Nine people were killed after dozens of shooters arrived in boats and taxis and opened fire at a port in northern Ecuador near the Colombian border, the public prosecutor said on Tuesday. Interior Minister Juan Zapata told the Ecuavisa television channel that the attack was carried out by about 30 heavily armed individuals and was linked to organized‑crime gangs. He said the attackers came in two boats and in vehicles, and that between 1,500 and 2,000 people were present in the port at the time of the morning shooting.
According to Zapata, the violence stemmed from a rivalry between criminal groups: fishermen who “preferred the security” of one organization were targeted by a rival gang in retaliation. The public prosecutor’s tweet confirmed that seven bodies were recovered from the Artisanal Fishing Port in the Esmeraldas district, with two more found at a nearby health centre and taken to the local morgue.
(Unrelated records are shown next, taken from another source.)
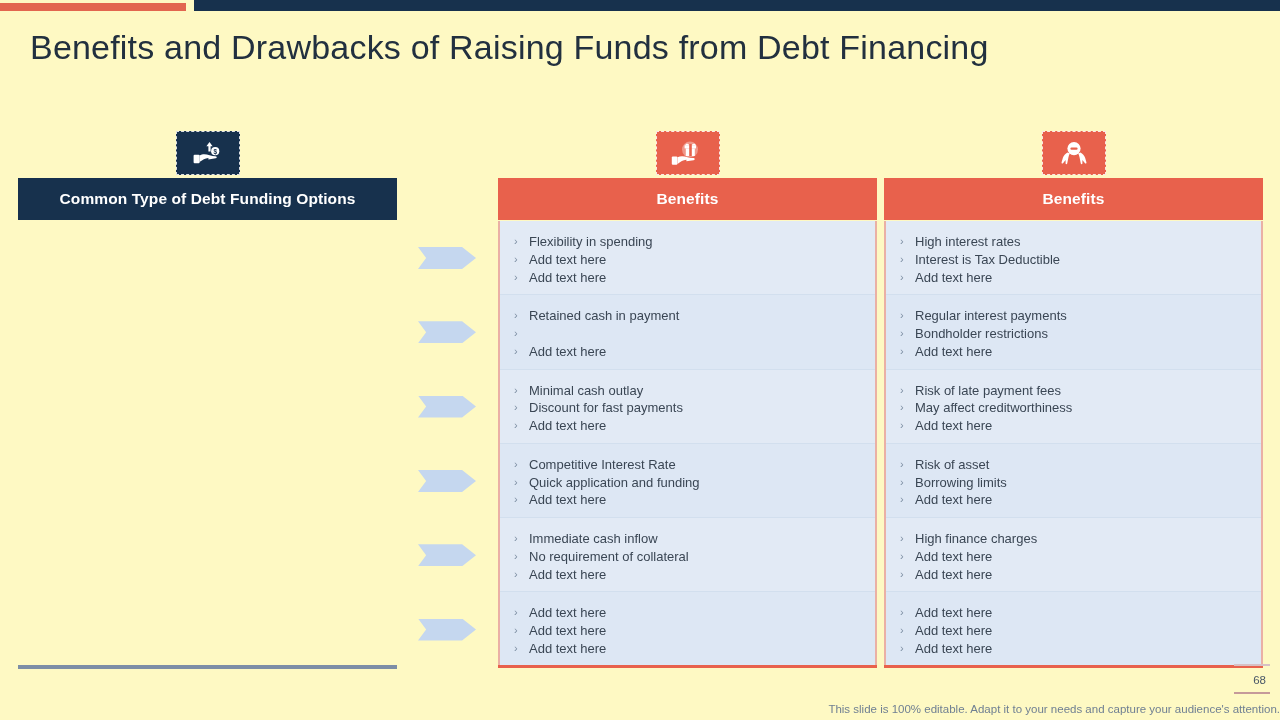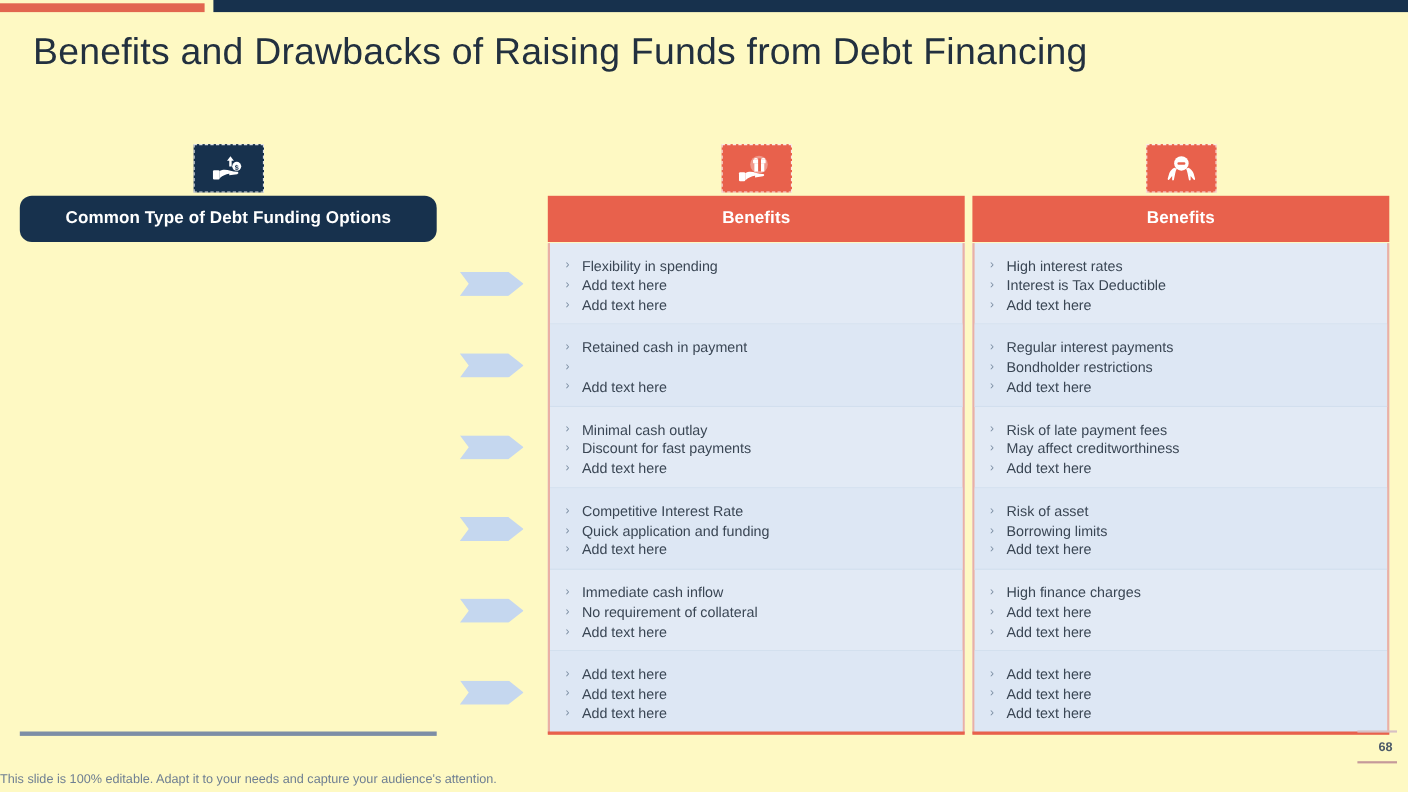"Common Type of Debt Funding" .col-head.navy { border-radius: 11px -> none }
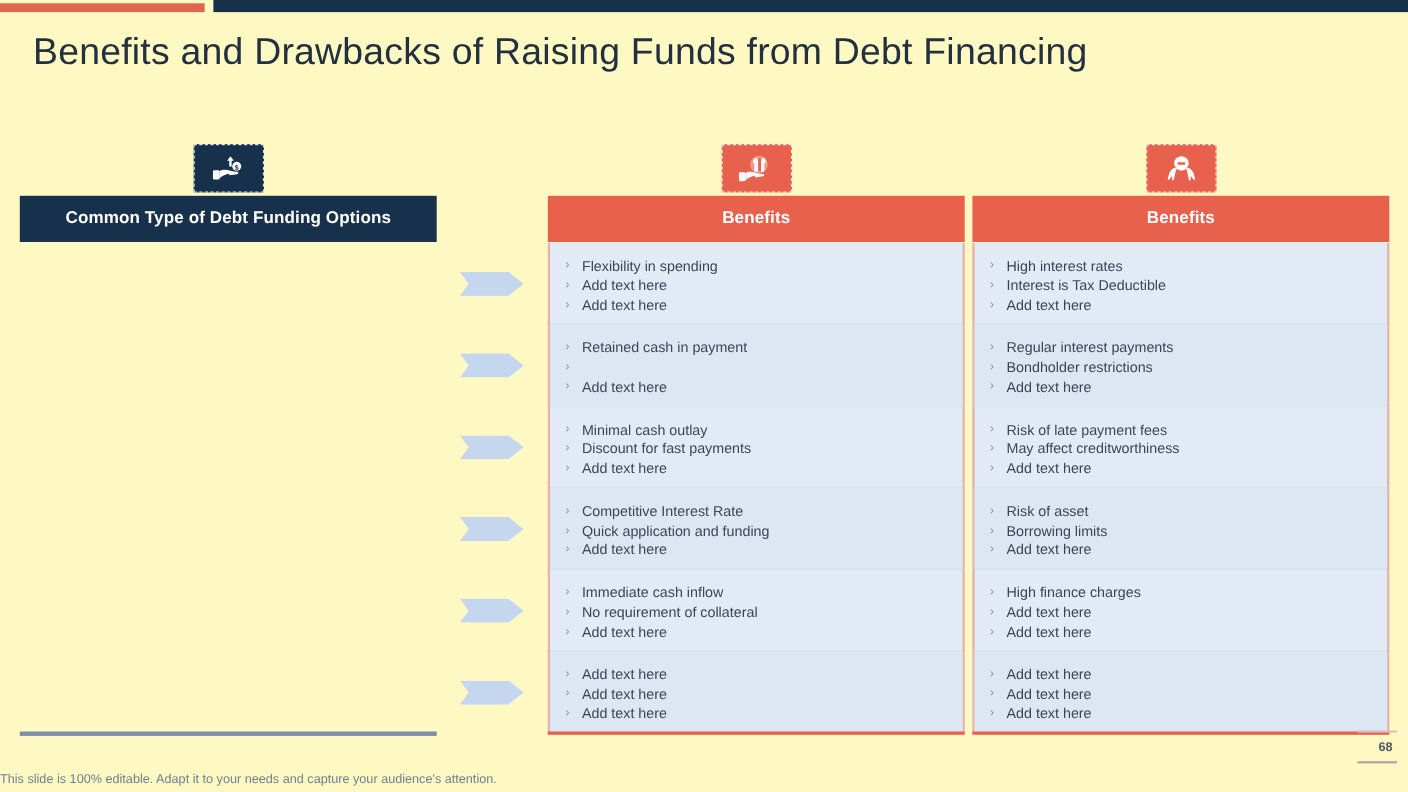"68" .pagenum { font-weight: bold -> none }
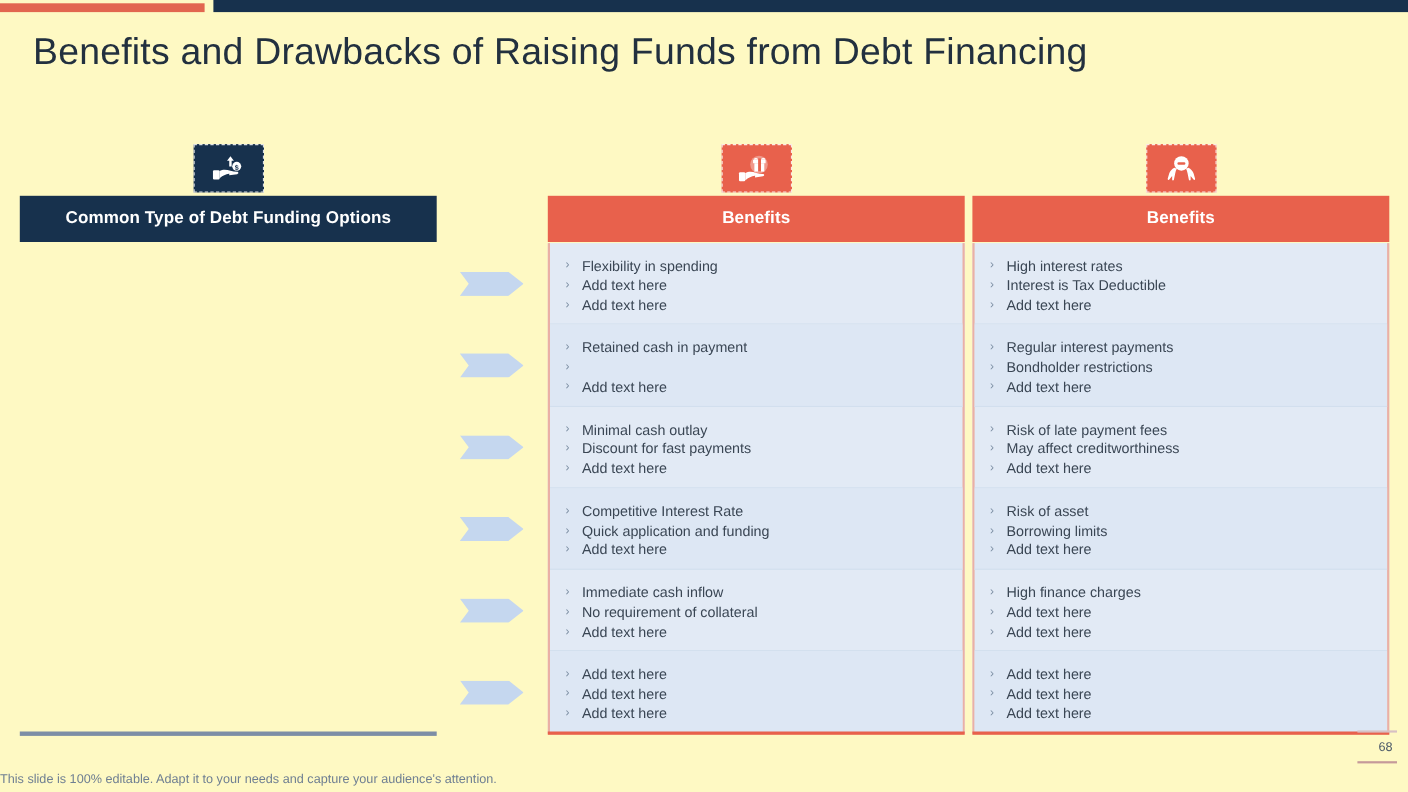"This slide is 100% editable." .footnote { text-align: left -> right }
One of the taxis used to transport the attackers was discovered abandoned in the port and was seized by police, the prosecutor added in another tweet.
The impoverished Esmeraldas province has been under a state of emergency since March 3 because of high levels of crime and violence. Ecuador, situated between Colombia and Peru—the world’s two largest cocaine producers—serves as a transit point for much of the drug trade destined for the United States and Europe. Consequently, the country has experienced a recent surge in drug‑related violence and murders, with the homicide rate nearly doubling from 14 per 100,000 citizens in 2021 to 25 a year later.